Activity: Check each line of the entries. Copy the ones that contain the string "width".

Start of The data

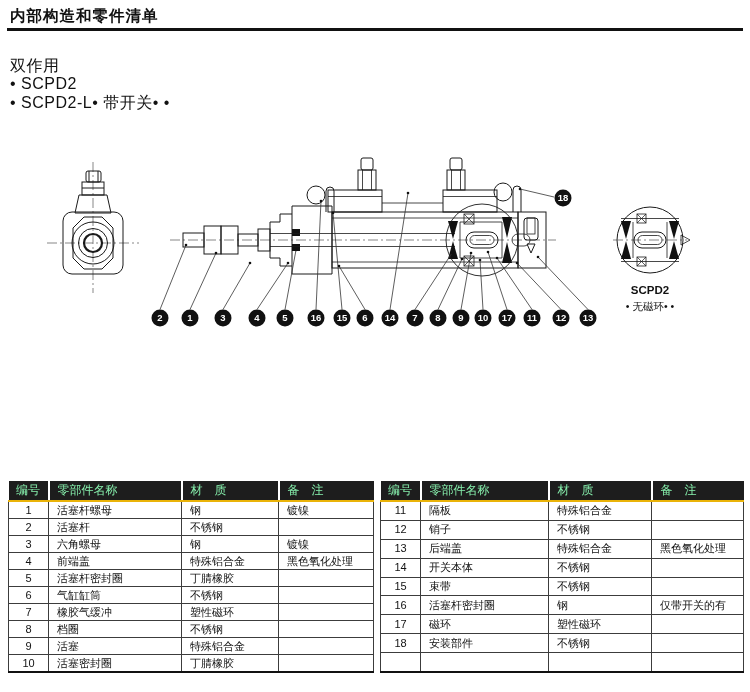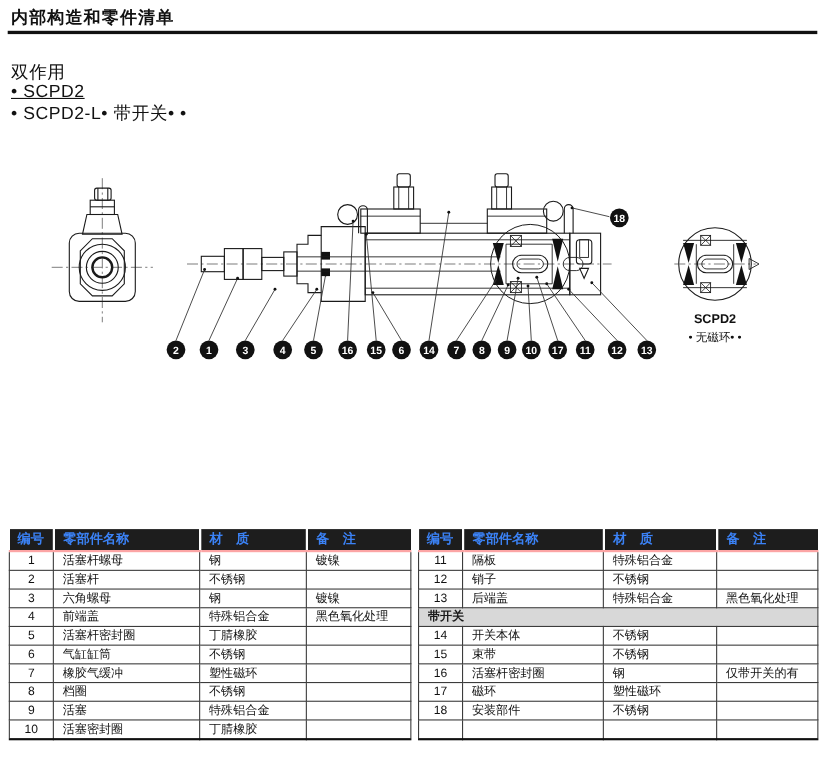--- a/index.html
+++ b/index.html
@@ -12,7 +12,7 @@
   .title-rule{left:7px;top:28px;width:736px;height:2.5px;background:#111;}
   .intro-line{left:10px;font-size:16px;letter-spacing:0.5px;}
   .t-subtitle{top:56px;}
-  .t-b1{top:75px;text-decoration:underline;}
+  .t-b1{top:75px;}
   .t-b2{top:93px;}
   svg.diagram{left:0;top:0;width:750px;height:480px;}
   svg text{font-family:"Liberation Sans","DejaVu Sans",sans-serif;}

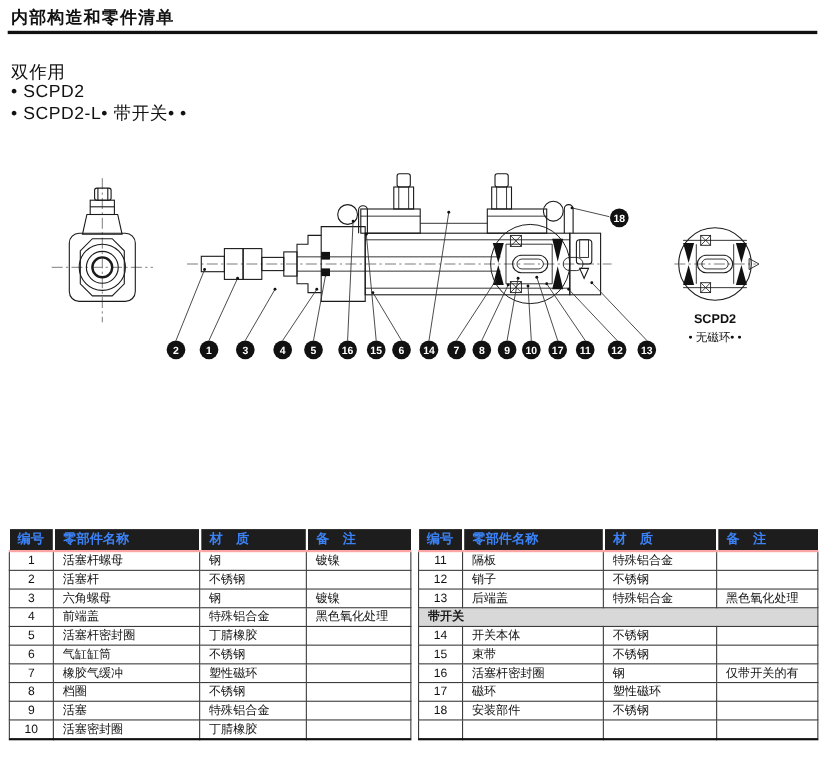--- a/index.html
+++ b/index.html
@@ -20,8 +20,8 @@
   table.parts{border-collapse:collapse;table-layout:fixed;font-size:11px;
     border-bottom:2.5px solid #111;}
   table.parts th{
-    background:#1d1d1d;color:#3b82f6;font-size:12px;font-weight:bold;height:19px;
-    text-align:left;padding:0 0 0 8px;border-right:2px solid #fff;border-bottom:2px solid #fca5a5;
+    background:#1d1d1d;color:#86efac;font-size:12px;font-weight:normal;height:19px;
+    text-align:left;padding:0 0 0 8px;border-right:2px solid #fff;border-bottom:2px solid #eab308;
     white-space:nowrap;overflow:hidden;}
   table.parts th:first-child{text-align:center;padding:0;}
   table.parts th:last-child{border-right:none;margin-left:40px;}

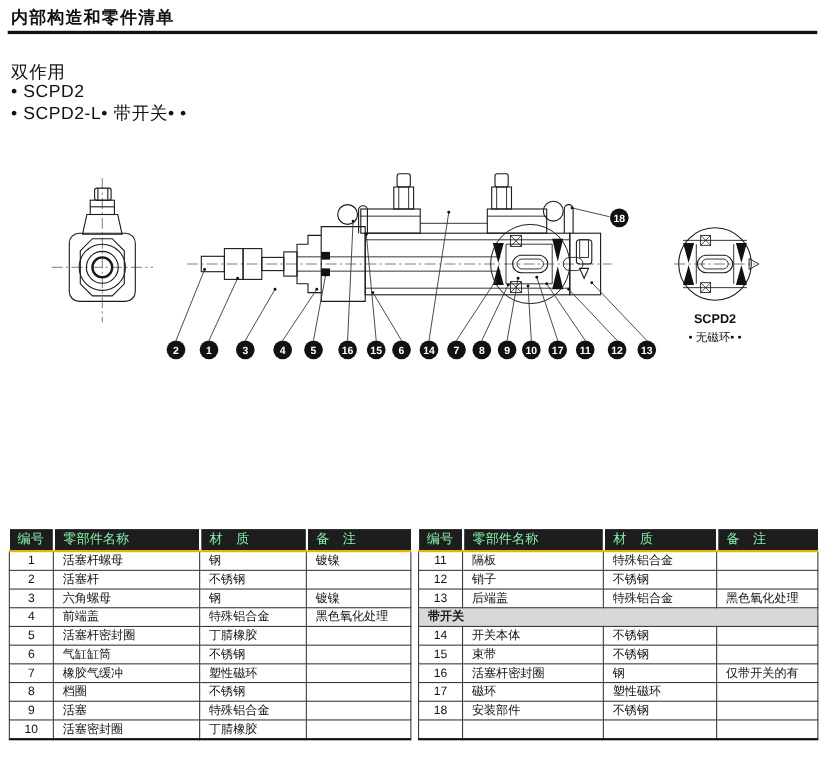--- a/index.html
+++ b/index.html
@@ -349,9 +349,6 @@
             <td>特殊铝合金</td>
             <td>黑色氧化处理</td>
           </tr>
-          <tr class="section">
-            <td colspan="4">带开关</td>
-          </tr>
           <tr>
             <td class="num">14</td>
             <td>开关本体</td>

End of The data

Result of this exercise:
   .title-rule{left:7px;top:28px;width:736px;height:2.5px;background:#111;}
   svg.diagram{left:0;top:0;width:750px;height:480px;}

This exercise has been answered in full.